I am also not a believer in many of the supplements claiming to treat or prevent liver, kidney, immune system, or other organ problems. These supplements are expensive and not proven to be effective in doing what they claim. B12 injections only treats B12 deficiency, which is rare, and not the anemia of FIP. The same is true for other vitamins. This also applies to a wide range of dietary supplements and specialty cat diet of many types. There is no essential ingredient in any of these supplements that cannot be provided in a well tested commercial brands of cat food. There is also a possibility of some supplements interfering with the absorption of oral antiviral drugs.
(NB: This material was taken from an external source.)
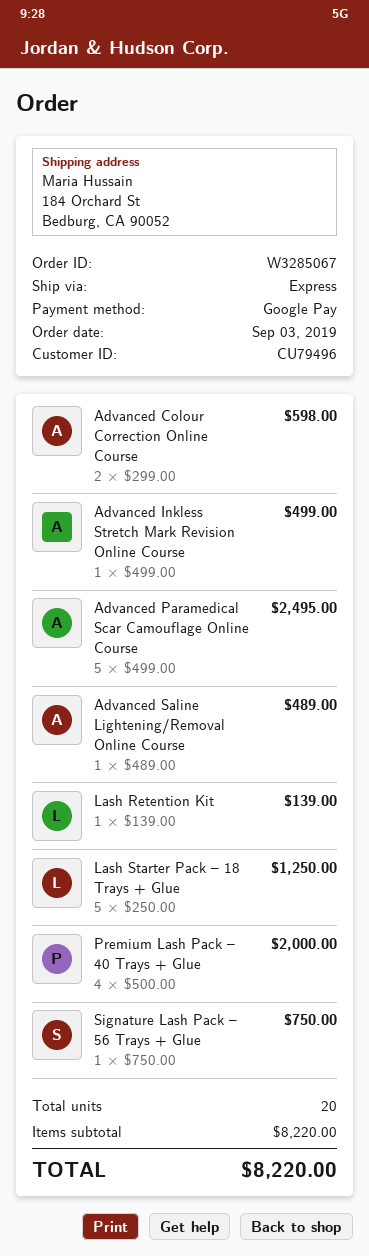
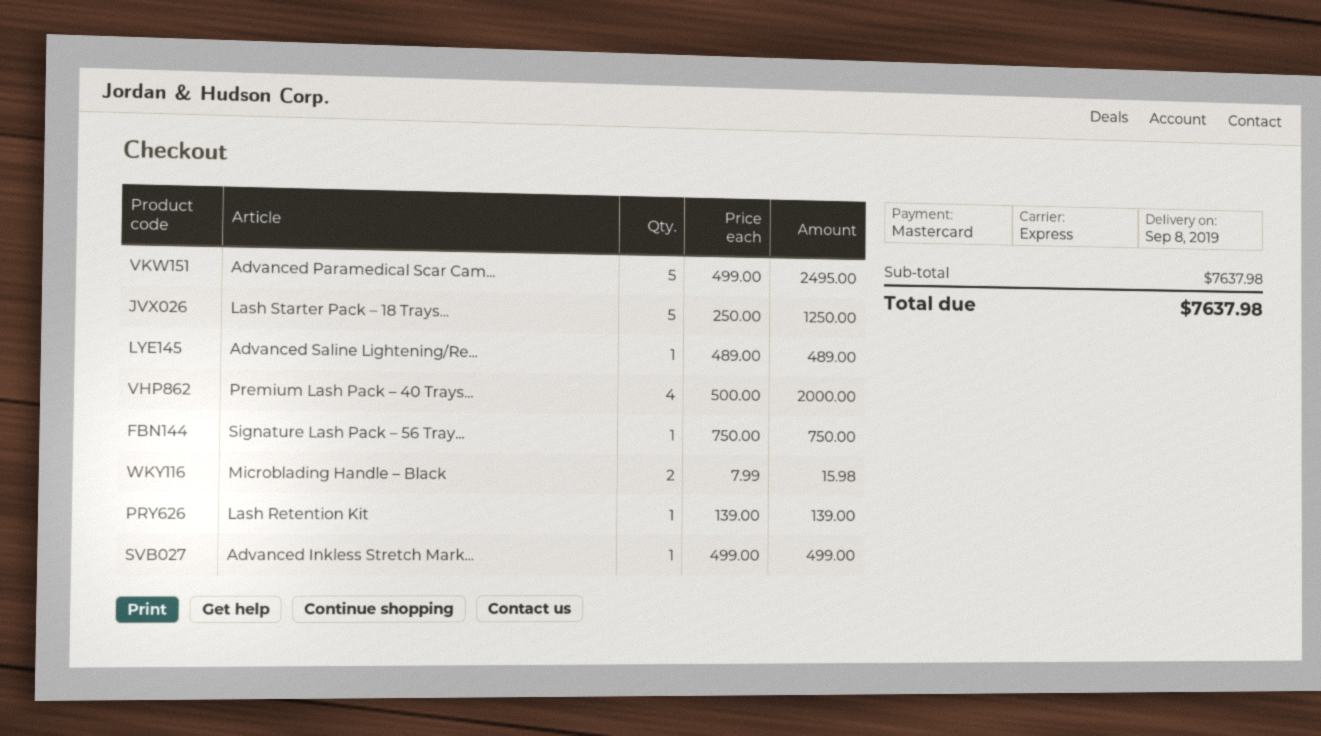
payment method: Google Pay -> Mastercard
Advanced Colour Correction Online Course: 2 x 299.00 = 598.00 -> none
Microblading Handle – Black: none -> 2 x 7.99 = 15.98
subtotal: 8220.00 -> 7637.98
total: 8220.00 -> 7637.98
How should cats be monitored after they have completed their treatment and post-treatment observation periods? Technically, further blood testing is not necessary, especially if routine health assessments such as weight, appetite, and temperature are continued over this period. Blood testing during this period will not change the outcome and may only add to the cost of treatment and increased stress on the owner. However, it is common for successfully treated cats to be routinely blood tested during the 12-week post-treatment observation, usually every 4 weeks but sometimes more frequently. In some cases, the routine blood testing is continued beyond the 12-week post-treatment observation, also out of fear of possible relapse or recurrences. Relapses or new infections after the 12-week observation period are rare and will be preceded by outward disease signs such as weight loss, lethargy, inappetence, poor coat, and fever, which would be the best indicators for blood testing. Blood test panels also contain many values, and it is not unusual for one or more value to be abnormal even in healthy cats. Care must be taken that such abnormalities are not over interpreted and lead to excessive worry or additional testing trying to determine their significance. For instance, a mild to moderate increase in one of three liver enzymes, in a healthy cat, has much less importance than in another cat with signs of illness.